§ TASK TO CARRY OUT
Start the copy at the line holding "[571,735,664,752] game state" and continue it exactly through the last line of the entries, leaving out pictures and anything else.

-=-=-

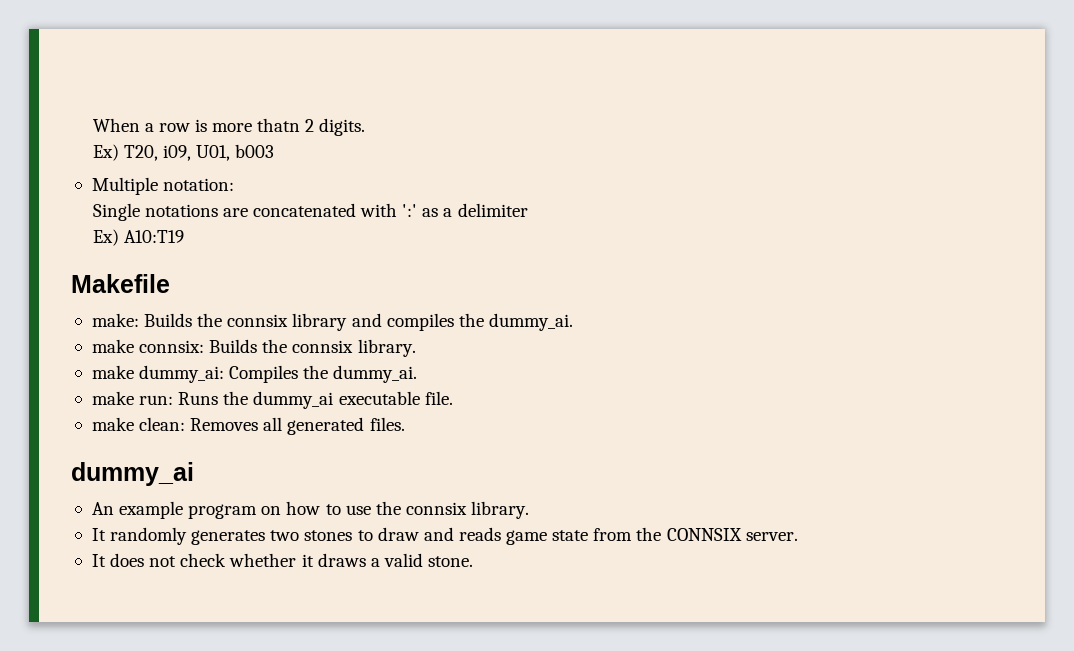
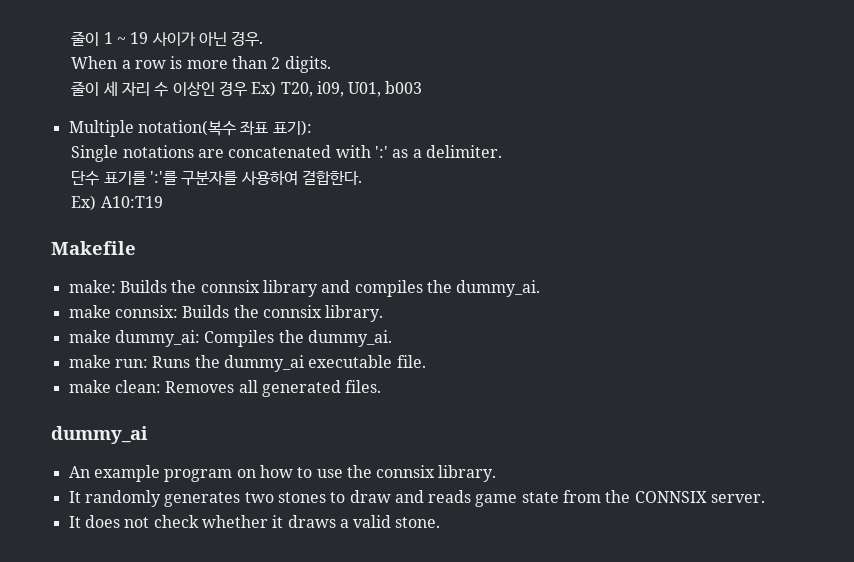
(92, 125) none -> [71,31,264,47] 줄이 1 ~ 19 사이가 아닌 경우. //
[257,118,301,132] thatn -> [231,56,267,69] than
(366, 127) none -> [71,81,247,97] 줄이 세 자리 수 이상인 경우
[163,178,235,191] notation: -> [137,120,312,136] notation(복수 좌표 표기):
[457,203,528,217] delimiter -> [425,145,502,158] [71,170,362,186] delimiter. // 단수 표기를 ':'를 구분자를 사용하여 결합한다.

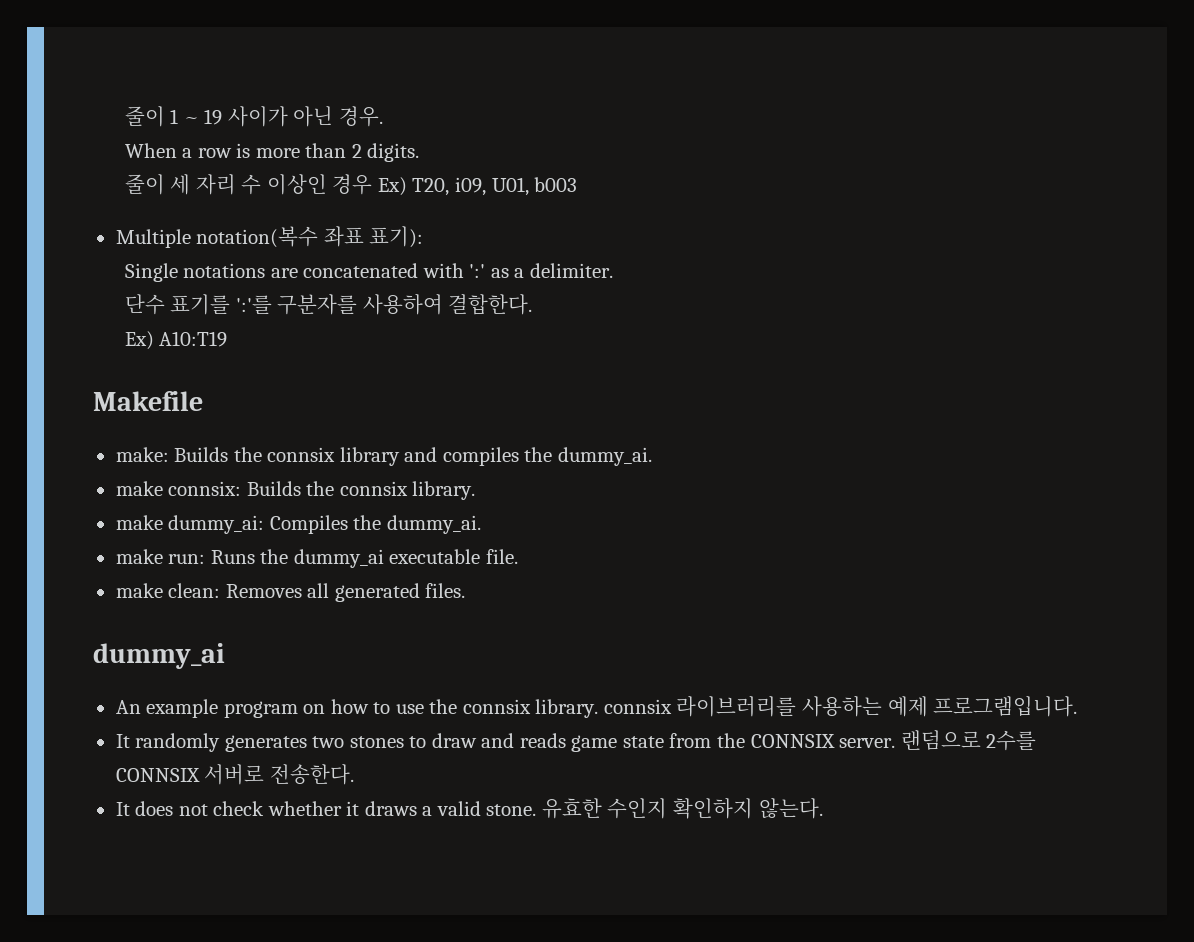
(497, 473) none -> [603,696,1078,717] connsix 라이브러리를 사용하는 예제 프로그램입니다.
(766, 498) none -> [900,730,1037,751] [115,764,354,785] 랜덤으로 2수를 CONNSIX 서버로 전송한다.
(441, 522) none -> [541,798,823,819] 유효한 수인지 확인하지 않는다.

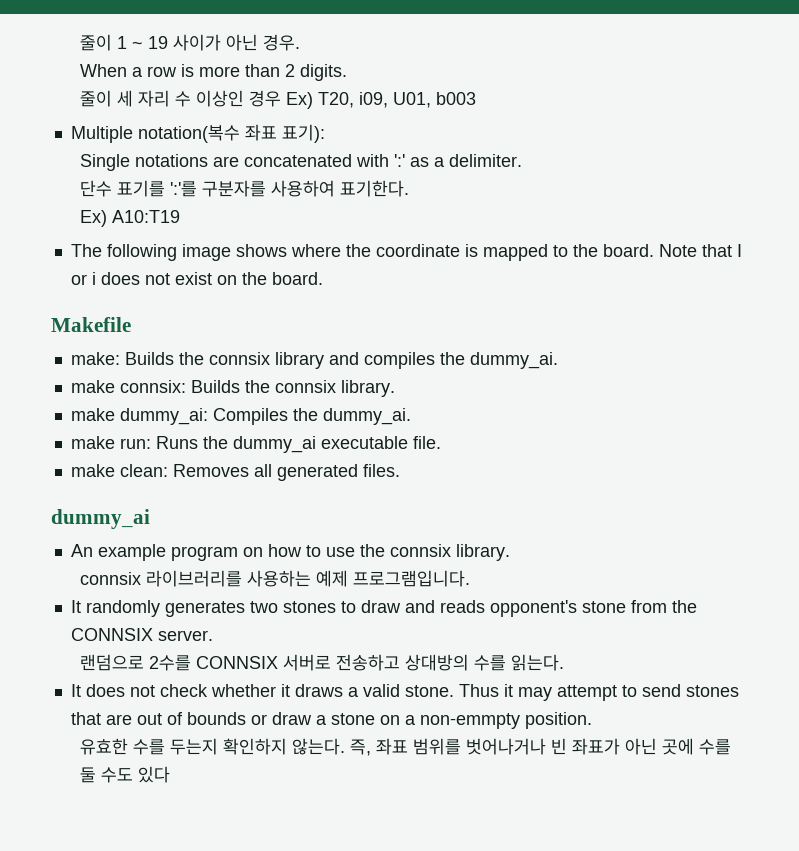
[448,294,533,315] 결합한다. -> [339,180,409,197] 표기한다.
(228, 339) none -> [70,244,742,261] [70,272,323,285] // The following image shows where the coordinate is mapped to the board. Note that I or i does not exist on the board.
(599, 708) none -> (510, 552) //
[571,735,664,752] game state -> [489,600,626,617] opponent's stone
(896, 743) none -> (213, 635) //
[269,764,354,785] 전송한다. -> [335,654,564,671] 전송하고 상대방의 수를 읽는다.
[541,798,823,819] 유효한 수인지 확인하지 않는다. -> [458,684,739,701] [70,712,592,729] [79,738,731,756] [79,766,170,783] Thus it may attempt to send stones that are out of bounds or draw a stone on a non-emmpty position. // 유효한 수를 두는지 확인하지 않는다. 즉, 좌표 범위를 벗어나거나 빈 좌표가 아닌 곳에 수를 둘 수도 있다

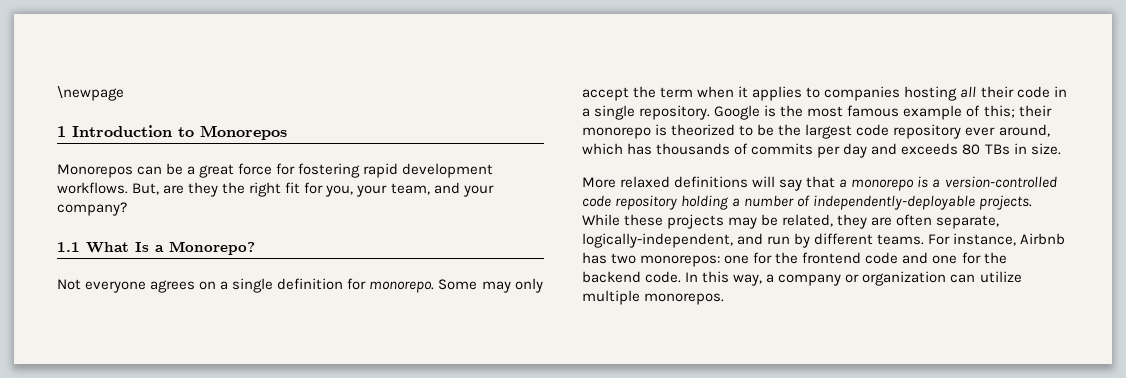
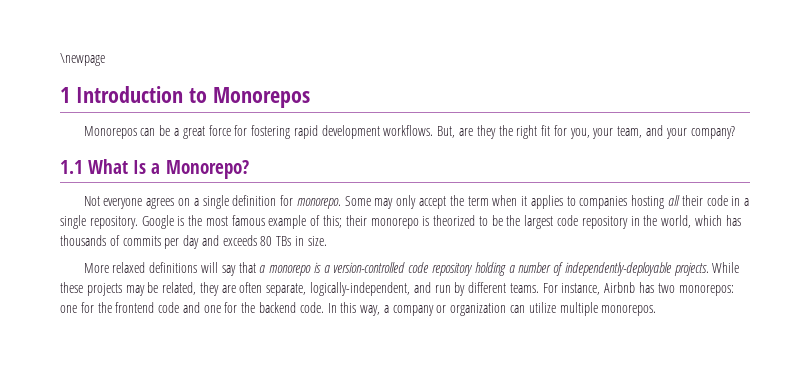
[965,124,1050,137] ever around, -> [630,215,692,228] in the world,

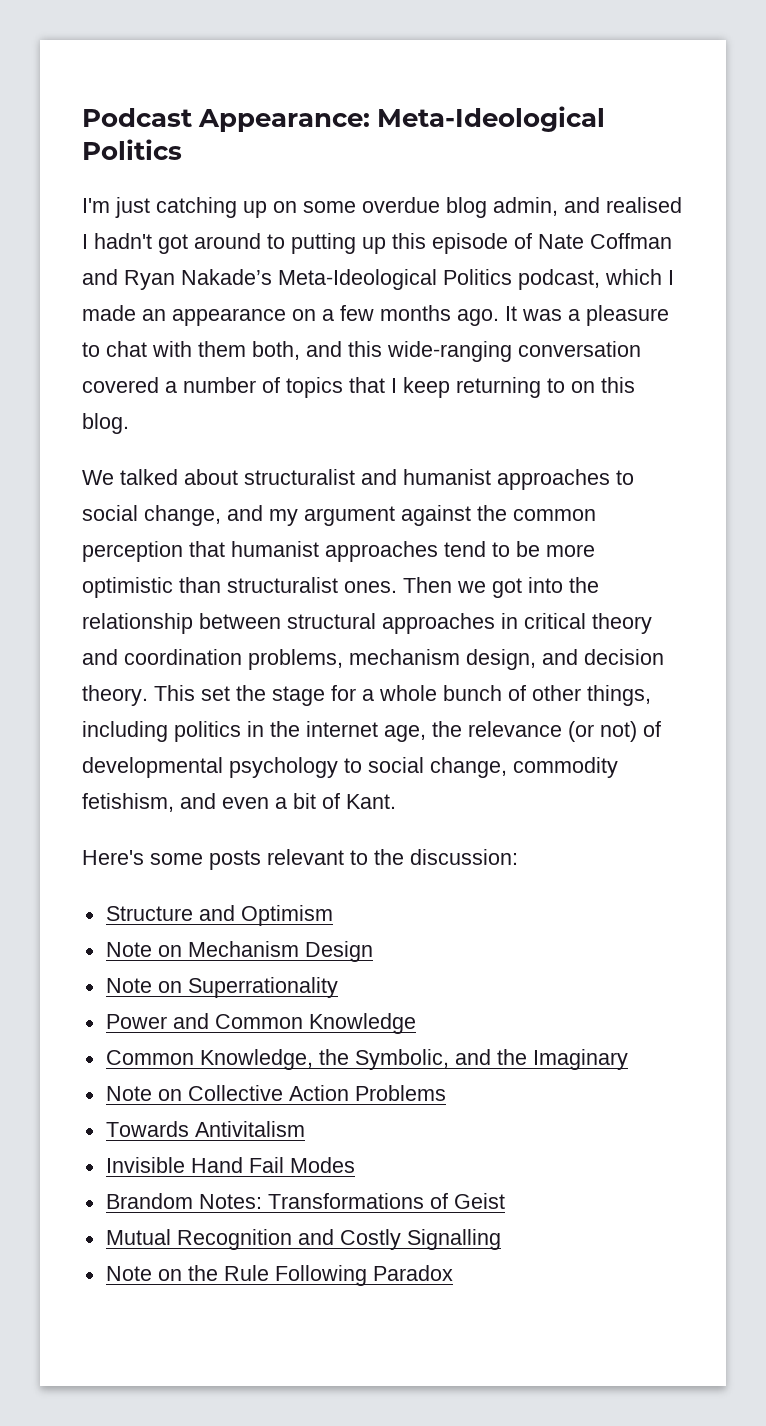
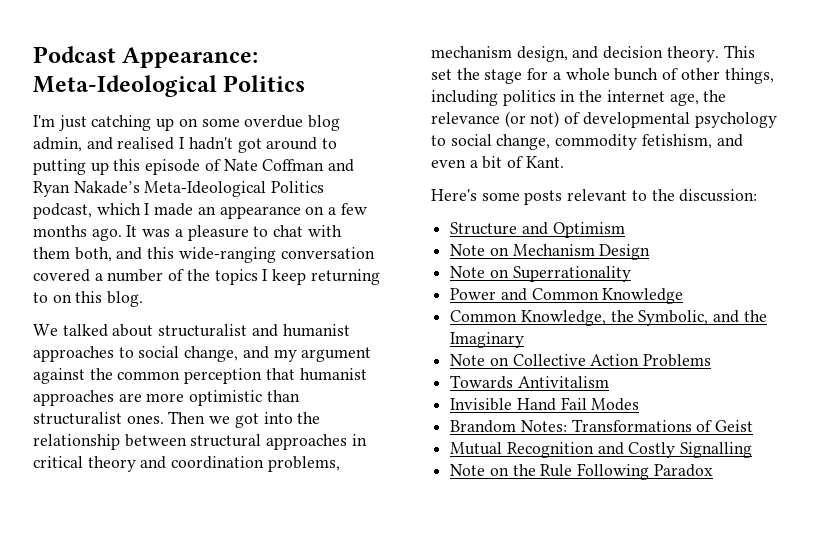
[286,377,385,398] topics that -> [186,269,258,285] the topics
[444,541,540,557] tend to be -> [118,393,142,402] are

-=-=-

§ EXERCISE ANSWER
[571,735,664,752] game state -> [489,600,626,617] opponent's stone
(896, 743) none -> (213, 635) //
[269,764,354,785] 전송한다. -> [335,654,564,671] 전송하고 상대방의 수를 읽는다.
[541,798,823,819] 유효한 수인지 확인하지 않는다. -> [458,684,739,701] [70,712,592,729] [79,738,731,756] [79,766,170,783] Thus it may attempt to send stones that are out of bounds or draw a stone on a non-emmpty position. // 유효한 수를 두는지 확인하지 않는다. 즉, 좌표 범위를 벗어나거나 빈 좌표가 아닌 곳에 수를 둘 수도 있다

[965,124,1050,137] ever around, -> [630,215,692,228] in the world,

[286,377,385,398] topics that -> [186,269,258,285] the topics
[444,541,540,557] tend to be -> [118,393,142,402] are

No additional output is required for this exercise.